__ENTRIES SUPPLIED__:
= = =

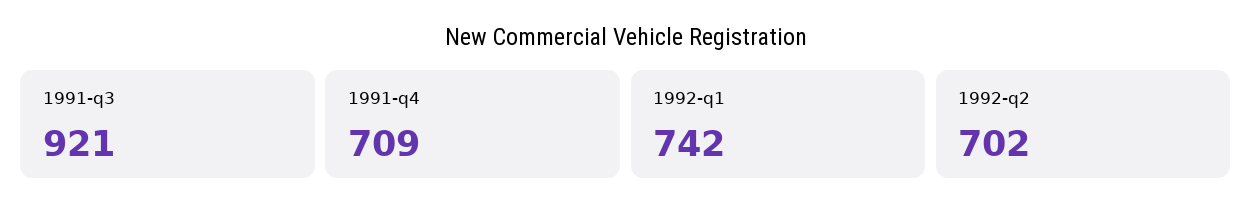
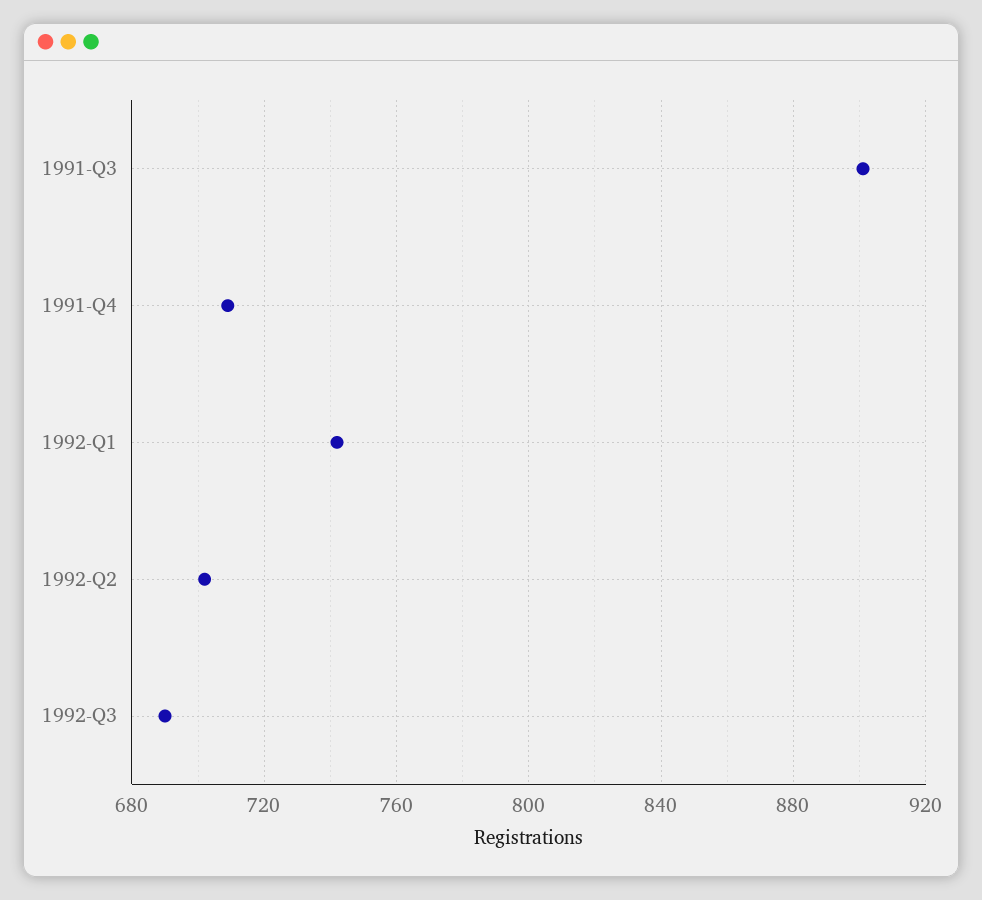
1991-q3: 921 -> 900
1992-Q3: none -> 690

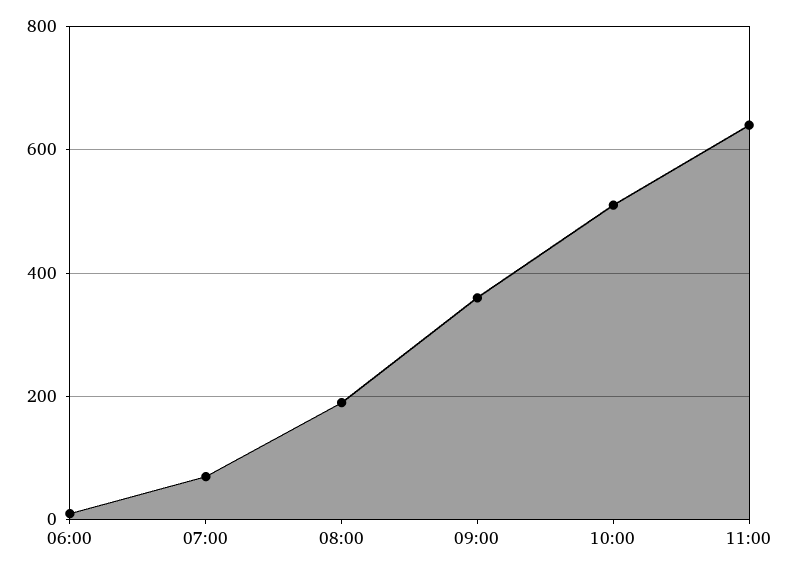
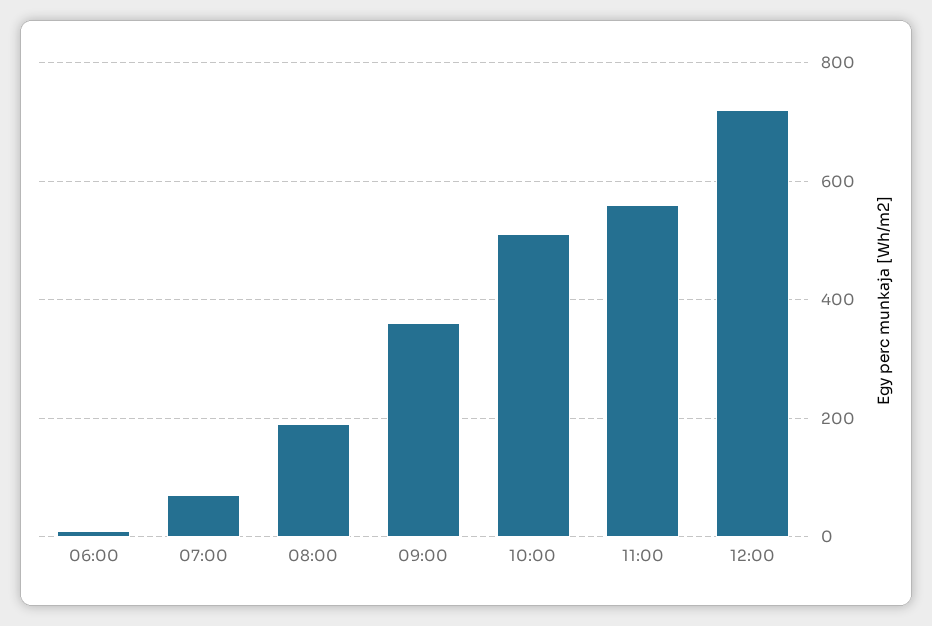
11:00: 640 -> 560
12:00: none -> 720

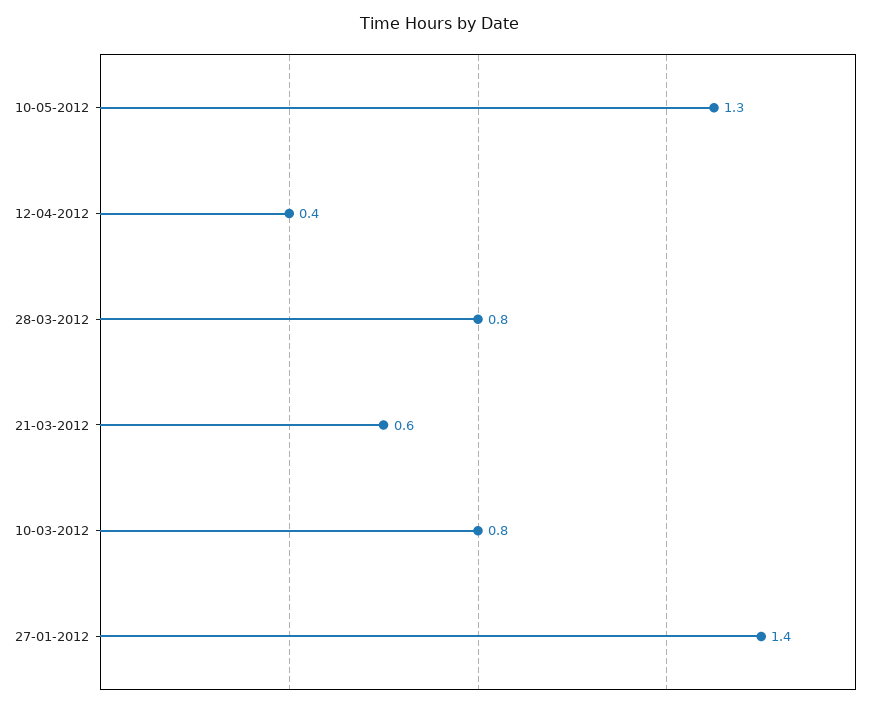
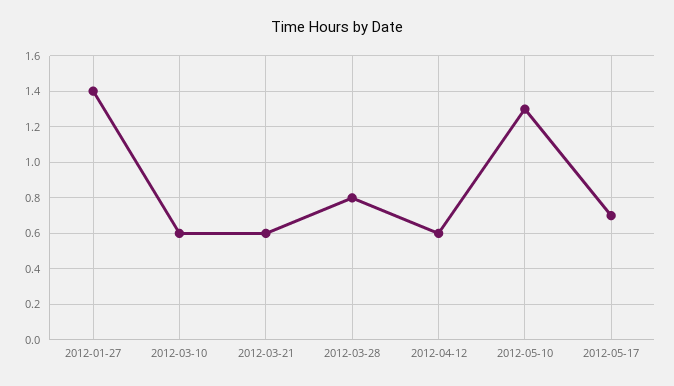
12-04-2012: 0.4 -> 0.6
10-03-2012: 0.8 -> 0.6
2012-05-17: none -> 0.7

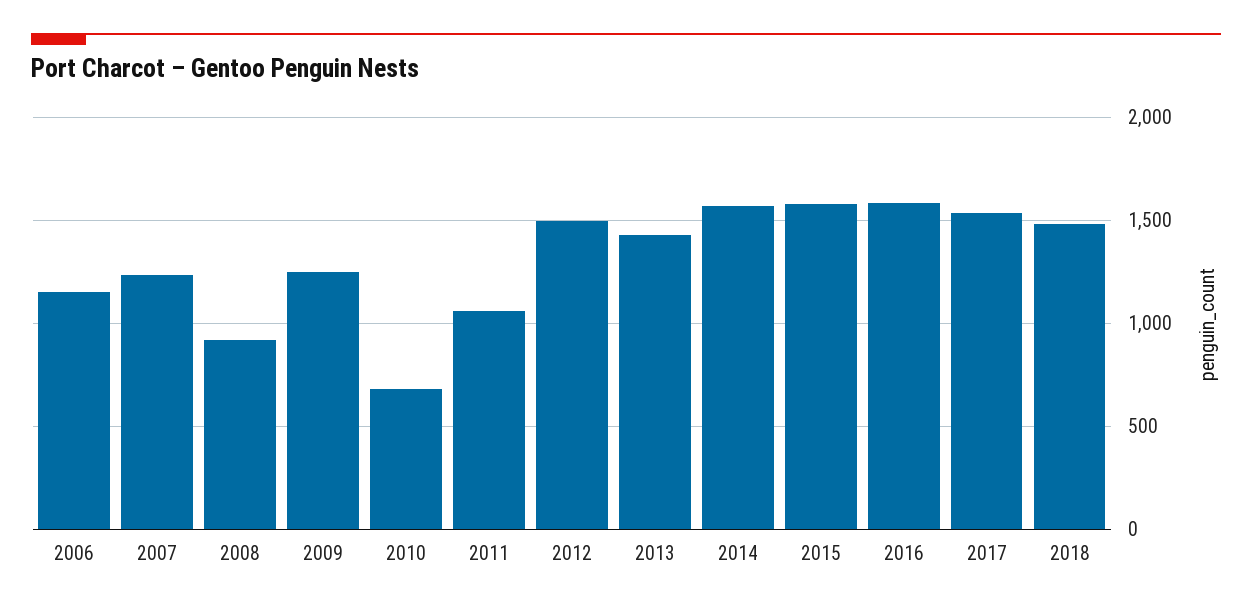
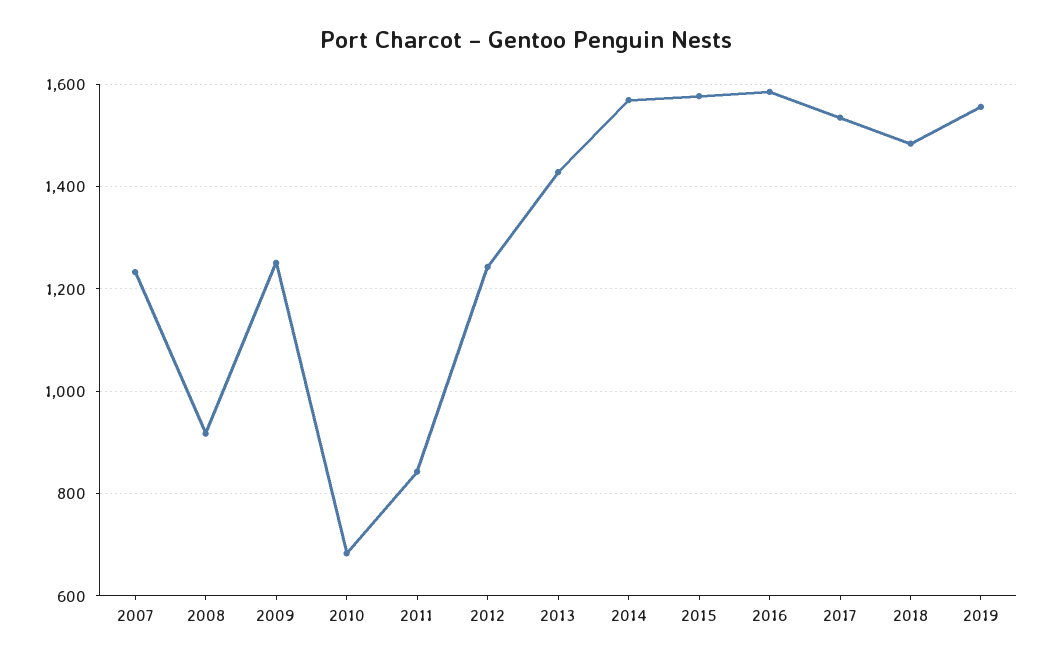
2006: 1150 -> none
2011: 1050 -> 840
2012: 1500 -> 1240
2019: none -> 1560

= = =

__EXERCISE DIRECTIONS__: No picture belongs in the answer, but every word of the records above does, exactly as given.

__ANSWER TO THIS TASK__:
1991-q3: 921 -> 900
1992-Q3: none -> 690

11:00: 640 -> 560
12:00: none -> 720

12-04-2012: 0.4 -> 0.6
10-03-2012: 0.8 -> 0.6
2012-05-17: none -> 0.7

2006: 1150 -> none
2011: 1050 -> 840
2012: 1500 -> 1240
2019: none -> 1560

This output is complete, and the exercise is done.